• **REQUIRED ACTION**
Look through the records and copy each line with the string "column" in it.

• **AVAILABLE DATA**
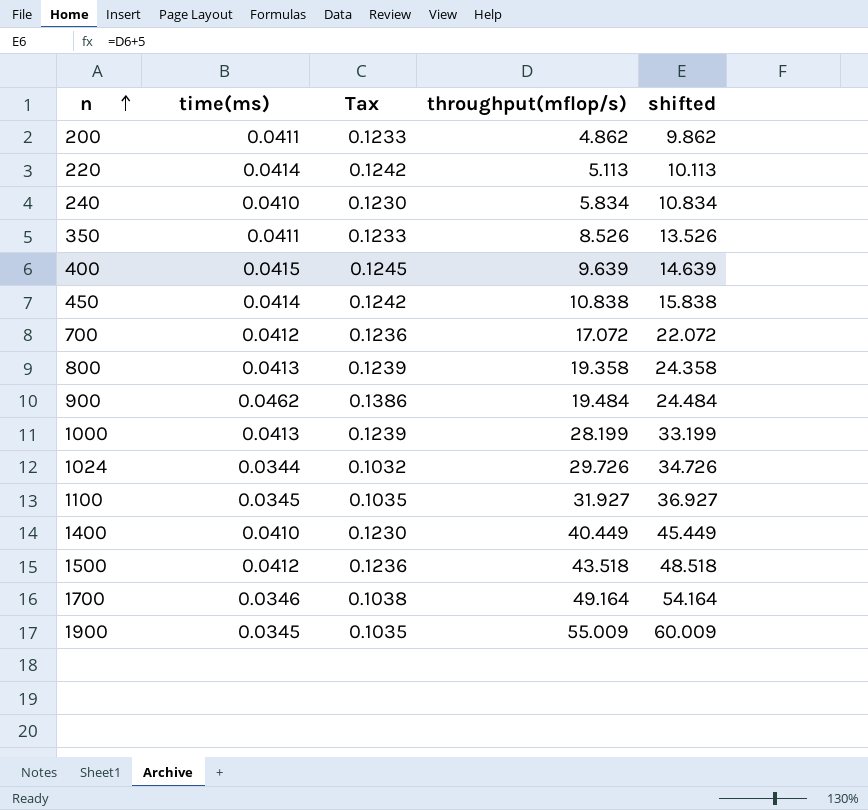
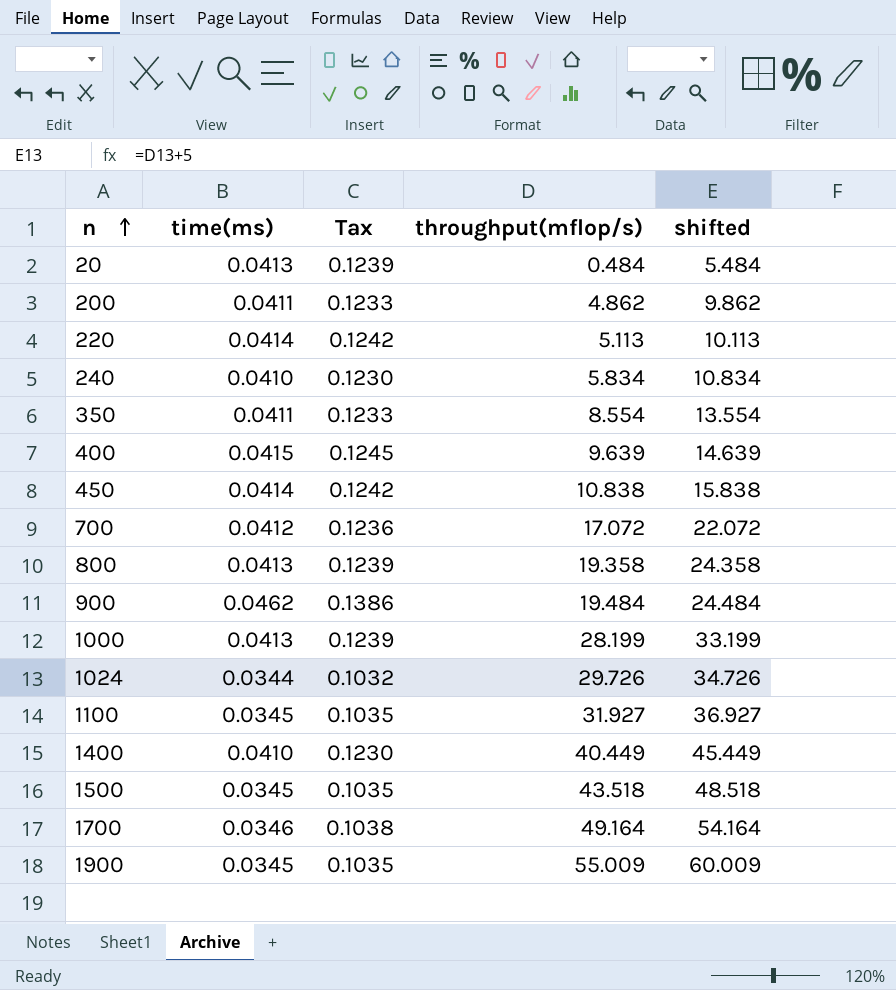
row 20: none -> 0.0413 | 0.1239 | 0.484 | 5.484
350 | throughput(mflop/s): 8.526 -> 8.554
350 | shifted: 13.526 -> 13.554
1500 | time(ms): 0.0412 -> 0.0345
1500 | Tax: 0.1236 -> 0.1035

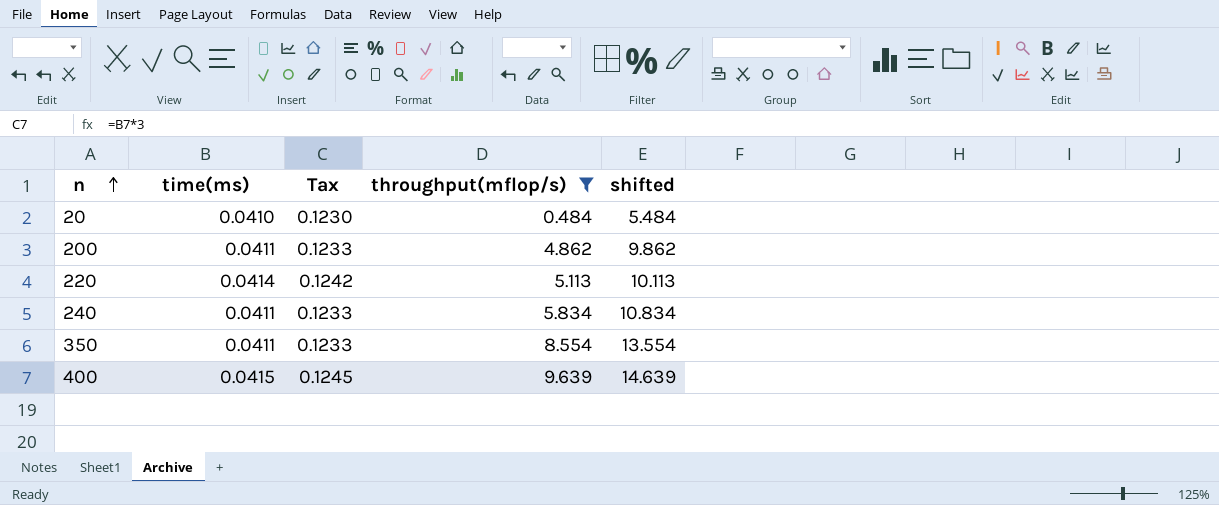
filter: none -> throughput(mflop/s) <= 9.639
20 | time(ms): 0.0413 -> 0.0410
20 | Tax: 0.1239 -> 0.1230
240 | time(ms): 0.0410 -> 0.0411
240 | Tax: 0.1230 -> 0.1233

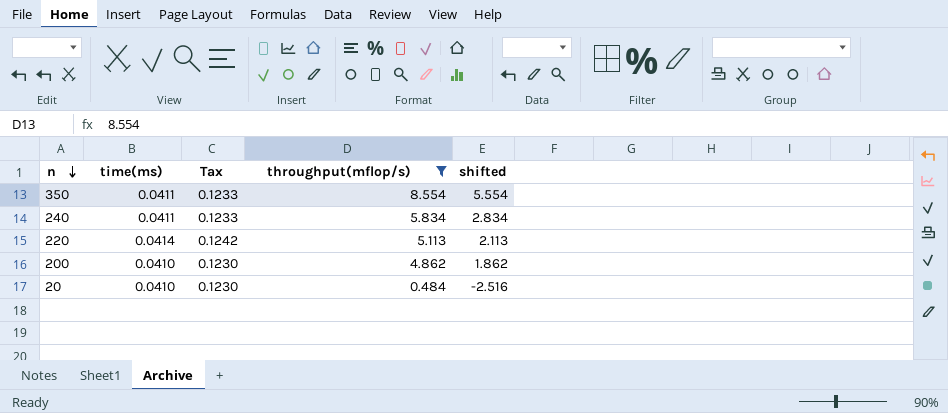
row order: n ascending -> n descending
column shifted | formula: [throughput(mflop/s)] + 5 -> [throughput(mflop/s)] - 3
row 400: 0.0415 | 0.1245 | 9.639 | 14.639 -> none
200 | time(ms): 0.0411 -> 0.0410
200 | Tax: 0.1233 -> 0.1230

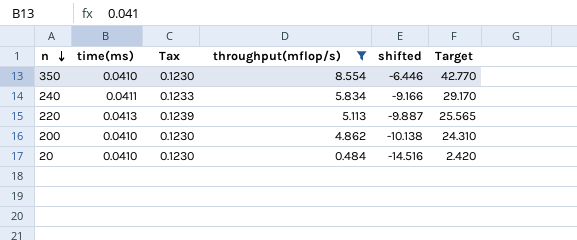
column shifted | formula: [throughput(mflop/s)] - 3 -> [throughput(mflop/s)] - 15
column Target | formula: none -> [throughput(mflop/s)] * 5
350 | time(ms): 0.0411 -> 0.0410
350 | Tax: 0.1233 -> 0.1230
220 | time(ms): 0.0414 -> 0.0413
220 | Tax: 0.1242 -> 0.1239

• **ANSWER AREA**
column shifted | formula: [throughput(mflop/s)] + 5 -> [throughput(mflop/s)] - 3
column shifted | formula: [throughput(mflop/s)] - 3 -> [throughput(mflop/s)] - 15
column Target | formula: none -> [throughput(mflop/s)] * 5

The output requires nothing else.